Installed in towns and villages the world over, Doc-in-a-Boxes could provide basic but pressing health services such as HIV, tuberculosis and malaria screening, doling out drugs and routine childhood vaccinations. This would free-up hospitals to focus on other care.
A group of architecture students at Rensselaer Polytechnic Institute in Troy, New York, latched onto Garrett's idea and decided to build a prototype. After six months' planning, blow-torching and welding, they unveiled their 2.4 metre wide, 2.6 metre high, 6.1 metre long effort on a New York City street corner on Wednesday.

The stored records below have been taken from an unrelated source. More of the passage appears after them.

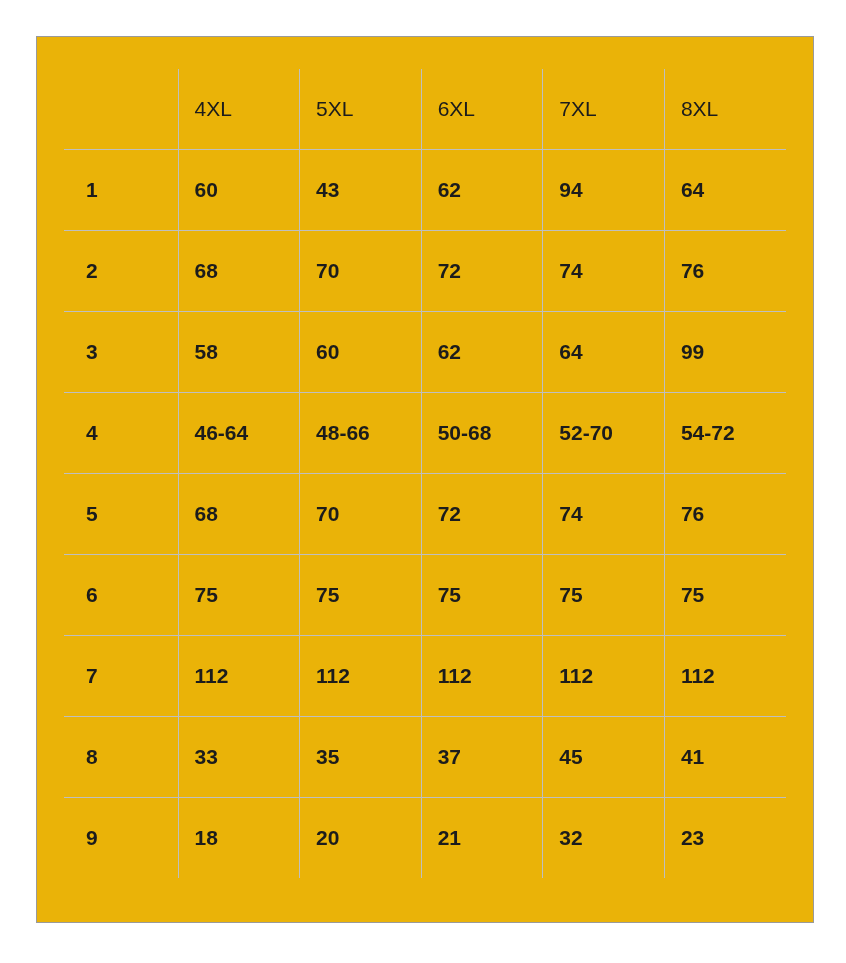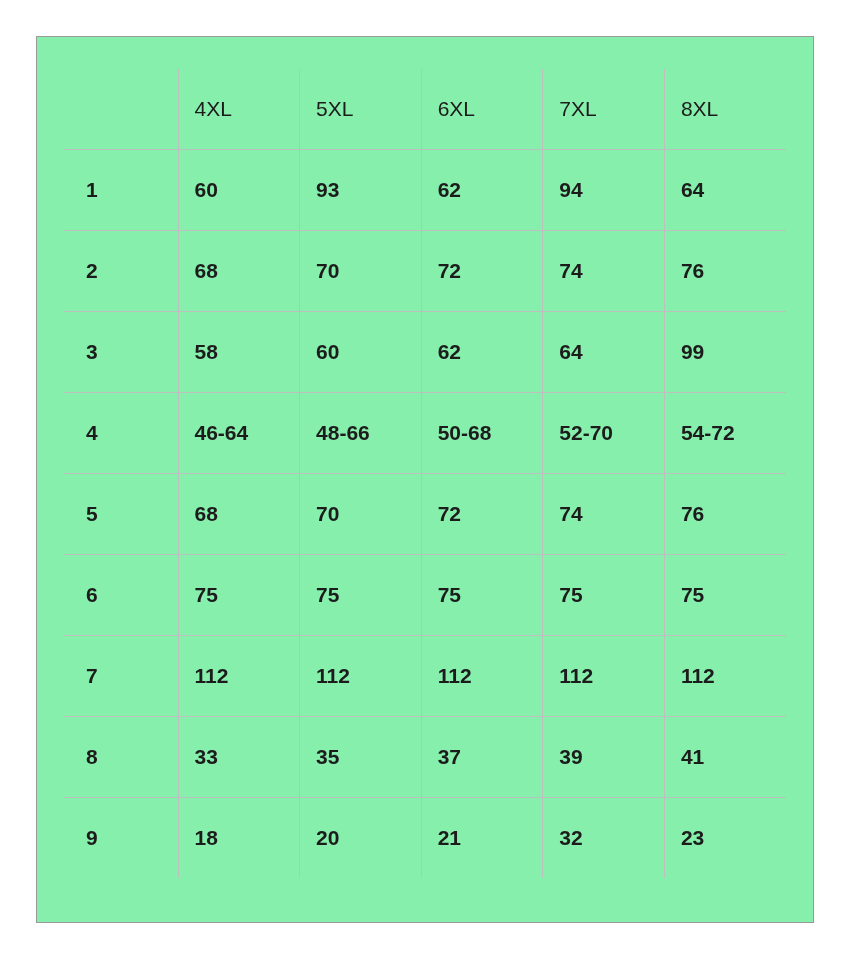--- a/index.html
+++ b/index.html
@@ -26,7 +26,7 @@
     width: 100%;
     height: 100%;
     border: 1px solid #9a9a9a;
-    background: #86efac;
+    background: #eab308;
     padding: 18px 22px 22px 22px;
     display: flex;
     align-items: flex-start;

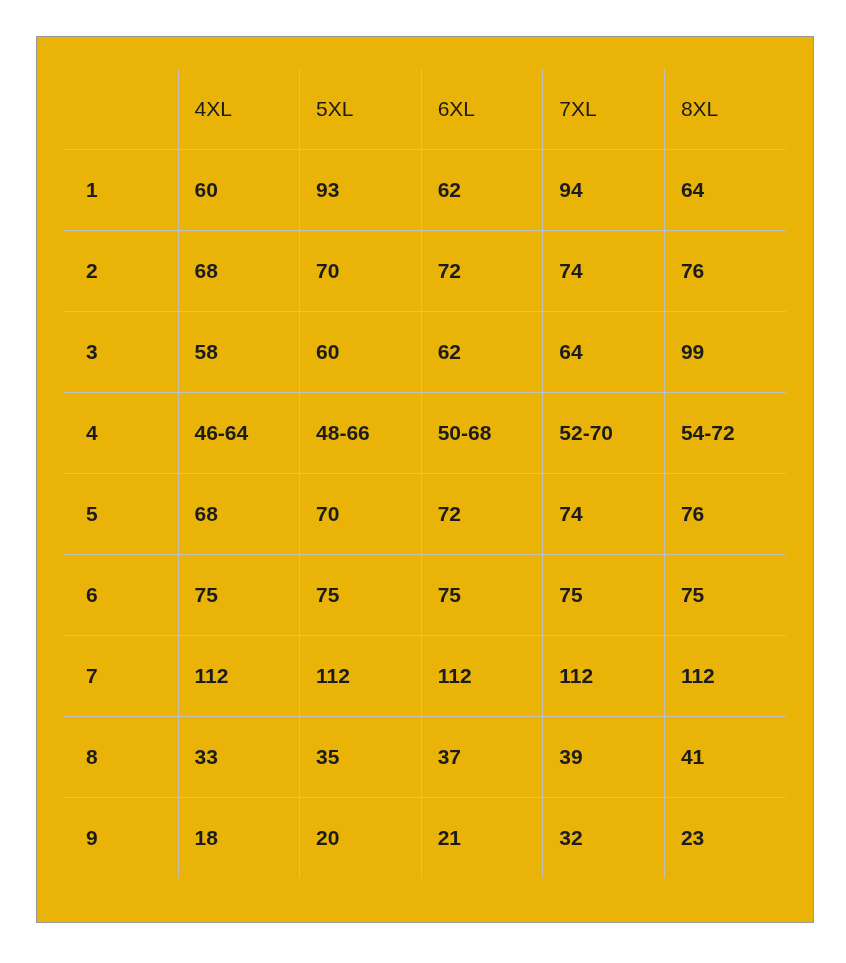--- a/index.html
+++ b/index.html
@@ -100,7 +100,7 @@
         <tr>
           <th class="rowlabel">1</th>
           <td>60</td>
-          <td>93</td>
+          <td>43</td>
           <td>62</td>
           <td>94</td>
           <td>64</td>

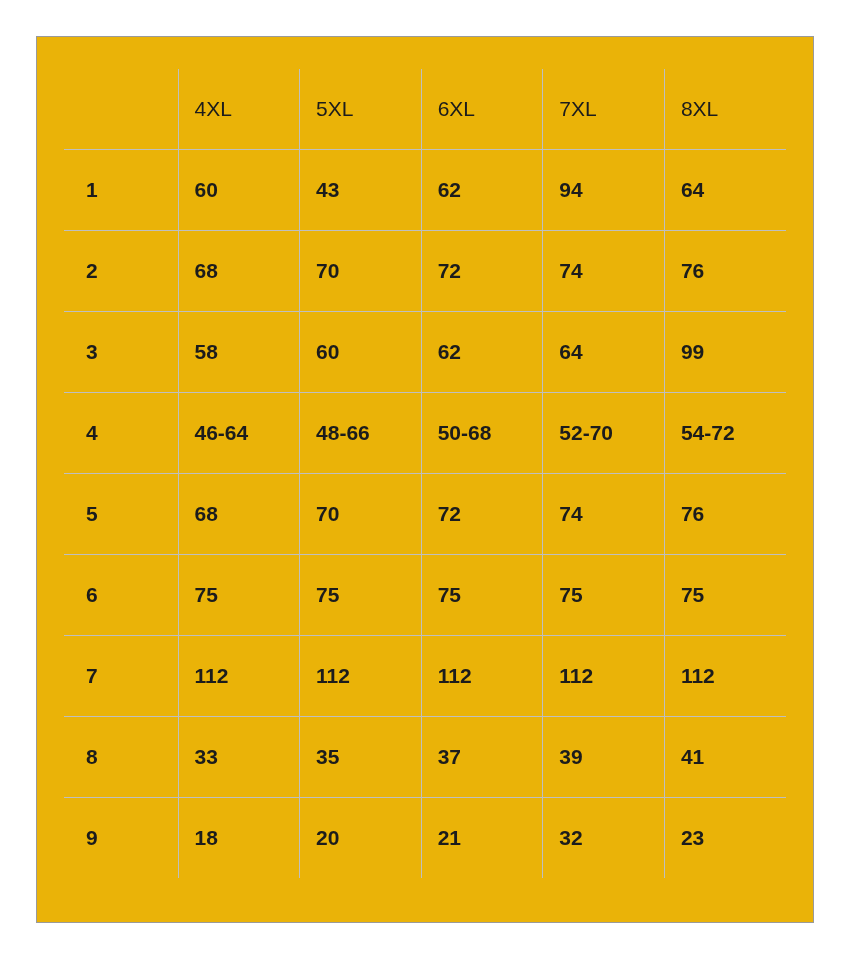--- a/index.html
+++ b/index.html
@@ -158,7 +158,7 @@
           <td>33</td>
           <td>35</td>
           <td>37</td>
-          <td>39</td>
+          <td>45</td>
           <td>41</td>
         </tr>
         <tr>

The hope is that the containers could be fitted out in any country from inexpensive, scavenged materials. The shelves are built from broken down packing containers, the sink is a punctured washing-up bowl and the curtain made of sheets. There is a basic bed and seat.
The whole structure is pierced with ventilation panels and painted white to reflect heat; a small refrigerator and laptop computer are powered by solar panels. The team estimate that the whole thing could be fitted out for $4000 or less, including the cost of the container.
Garrett has ambitious plans for Doc-in-a-Box. Adopted widely, she thinks such a system could help eliminate some of the wastefulness from international health services, which are often delivered to developing countries via multiple different non-profit organisations with no central co-ordination. "We've got to change the way of doing this game," she says, outlining her grand scheme through the rumble of Manhattan traffic outside Doc-in-a-Box.
Garrett envisions a system in which public health services are more streamlined and efficient. The boxes could be manufactured in bulk by companies in developing countries, perhaps for a small profit. They would then be operated in towns and villages somewhat like a chain of restaurant franchises; each box is similar and offers the same health services, but is run by locals. A central organisation takes queries and co-ordinates the boxes.
One idea is that Doc-in-a-Box could be equipped with very simple and robust diagnostic technologies, when such things become available, that screen for multiple strains of bacteria or viruses with one saliva test. Because all the boxes are standardised, information from these tests could be fed into a central computer and used to track the spread of diseases such as avian influenza.
In addition, a supply of Doc-in-a-Boxes could be held in reserve to ship out to regions hit by tsunamis, hurricanes or other disasters.
Much of this remains a grand scheme, and Garrett says it would take buy-in by health ministers and aid organisations to get the idea off the ground. "Obviously a fundamental sea-change has to occur," she says. She hopes to ship the prototype box up to the International AIDS Conference in Toronto this August in order to give the idea more publicity.